笛や太鼓で勇壮な囃子の音色を響かせる唐津曳山囃子保存会のメンバー=唐津市の曳山展示場

 昨年、ユネスコの無形文化遺産登録で沸いた唐津くんちの年頭行事「新春囃子(はやし)初め式」が9日、唐津市の曳山(ひきやま)展示場で行われた。唐津曳山(やま)囃子保存会のメンバーが力強い囃子を披露し、新たな1年のスタートを切った。

 曳山組織の幹部ら約80人が参列した神事の後、唐津神社から隣接する展示場に移動。14台の曳山が見守る中、保存会のメンバー11人が、笛と太鼓、鐘で「道囃子」「立て山囃子」「競り囃子」の順に奏でた。

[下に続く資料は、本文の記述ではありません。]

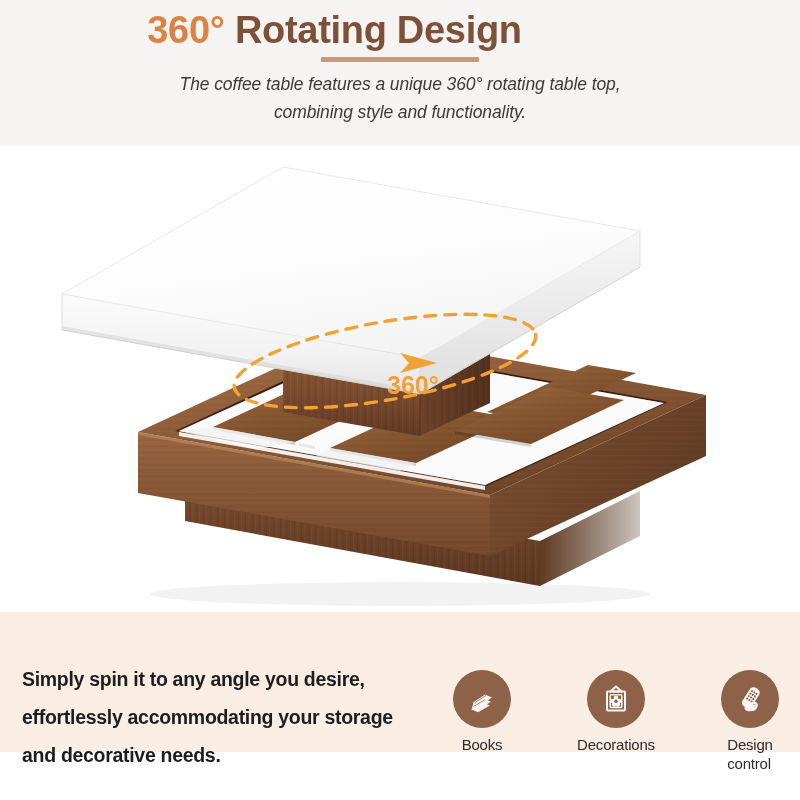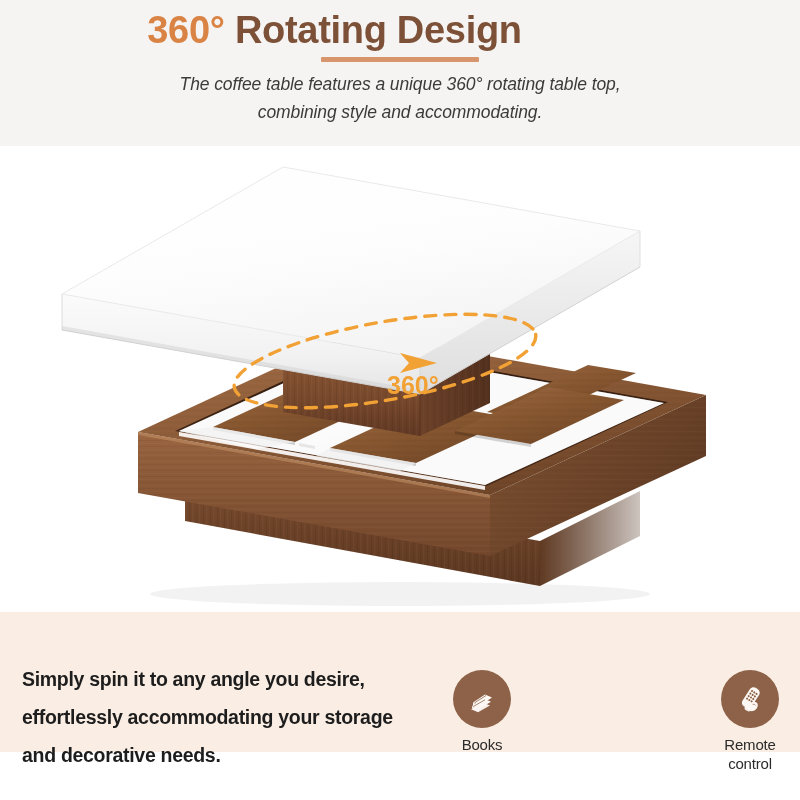--- a/index.html
+++ b/index.html
@@ -143,7 +143,7 @@
     <div id="title-underline"></div>
     <div id="subtitle">
       <span class="ln">The coffee table features a unique 360° rotating table top,</span>
-      <span class="ln">combining style and accommodating.</span>
+      <span class="ln">combining style and functionality.</span>
     </div>
   </div>
 

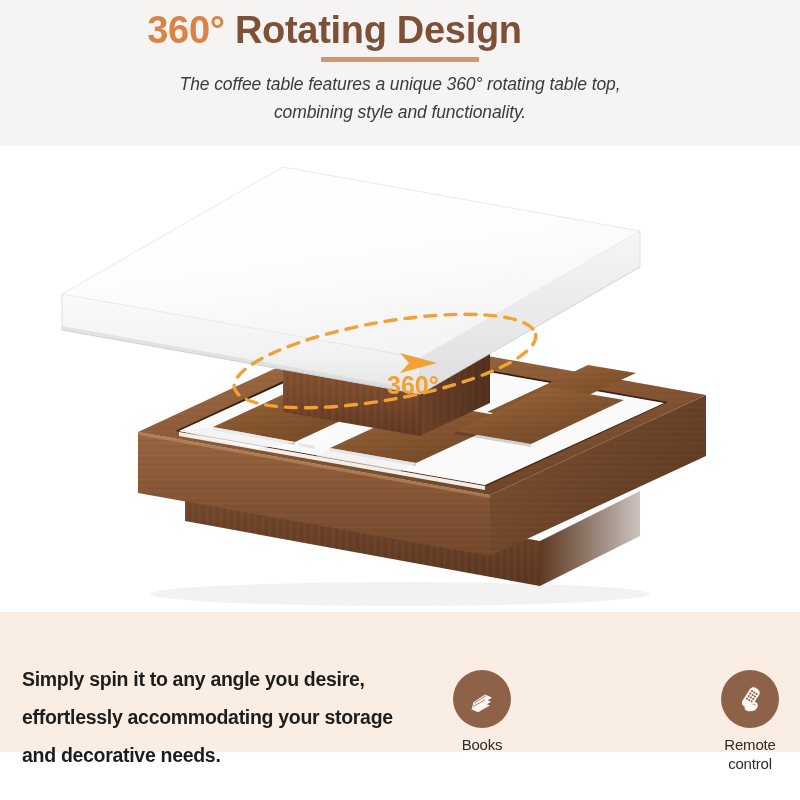--- a/index.html
+++ b/index.html
@@ -126,7 +126,7 @@
     margin-top: 7px;
     font-size: 15px;
     color: #2b2b2b;
-    text-align: center;
+    text-align: left;
     line-height: 19px;
     letter-spacing: -0.2px;
   }

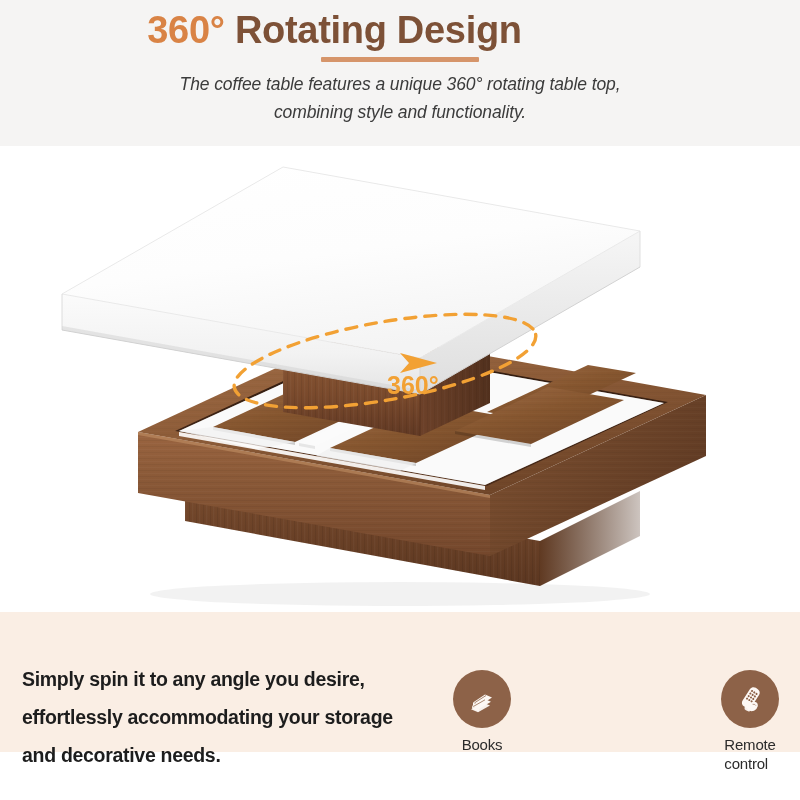--- a/index.html
+++ b/index.html
@@ -350,6 +350,30 @@
         <div class="feature-label">Books</div>
       </div>
 
+      <div class="feature">
+        <div class="feature-circle">
+          <svg width="34" height="34" viewBox="0 0 34 34">
+            <g fill="none" stroke="#fdf8f4" stroke-width="2" stroke-linejoin="round">
+
+              <path d="M17 4.5 L11.5 9.5 L22.5 9.5 Z"></path>
+
+              <rect x="8" y="9.5" width="18" height="19" rx="1"></rect>
+
+              <rect x="11.2" y="12.8" width="11.6" height="12.6" rx="0.8" stroke-width="1.5"></rect>
+            </g>
+
+            <g fill="#fdf8f4">
+              <circle cx="17" cy="15.9" r="2.3"></circle>
+              <circle cx="13.9" cy="19.1" r="2.3"></circle>
+              <circle cx="20.1" cy="19.1" r="2.3"></circle>
+              <circle cx="15.2" cy="22.4" r="2.3"></circle>
+              <circle cx="18.8" cy="22.4" r="2.3"></circle>
+            </g>
+            <circle cx="17" cy="19.2" r="1.7" fill="#8d6248"></circle>
+          </svg>
+        </div>
+        <div class="feature-label">Decorations</div>
+      </div>
 
       <div class="feature">
         <div class="feature-circle">

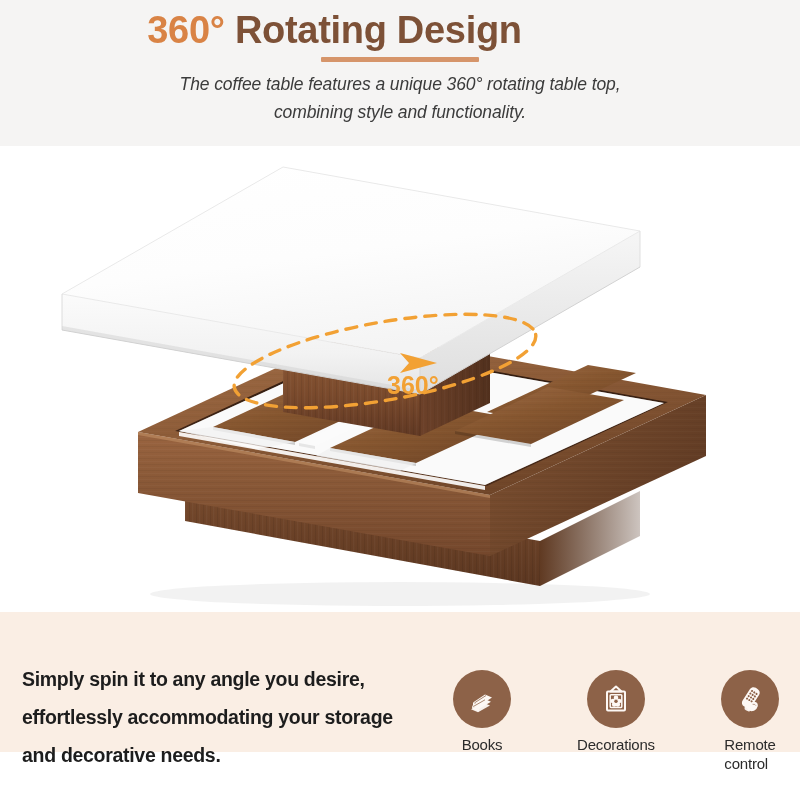--- a/index.html
+++ b/index.html
@@ -407,7 +407,7 @@
           </svg>
         </div>
         <div class="feature-label">
-          <span>Remote</span><br>
+          <span>Design</span><br>
           <span>control</span>
         </div>
       </div>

 唐津くんちの曳山行事は昨年12月、無形文化遺産への登録が決定した。同時登録された九州5団体による共同の催しが5月に計画されており、今年も盛り上がりは持続している。

 保存会副会長の福島秀一さん(44)は「今まで以上に責任を感じて演奏した」。唐津曳山取締会の大塚康泰総取締(72)は「市民の方からたくさんのお祝いの言葉をいただいた。曳山関係者が気を引き締めて、今までの伝統を守っていきたい」と話していた。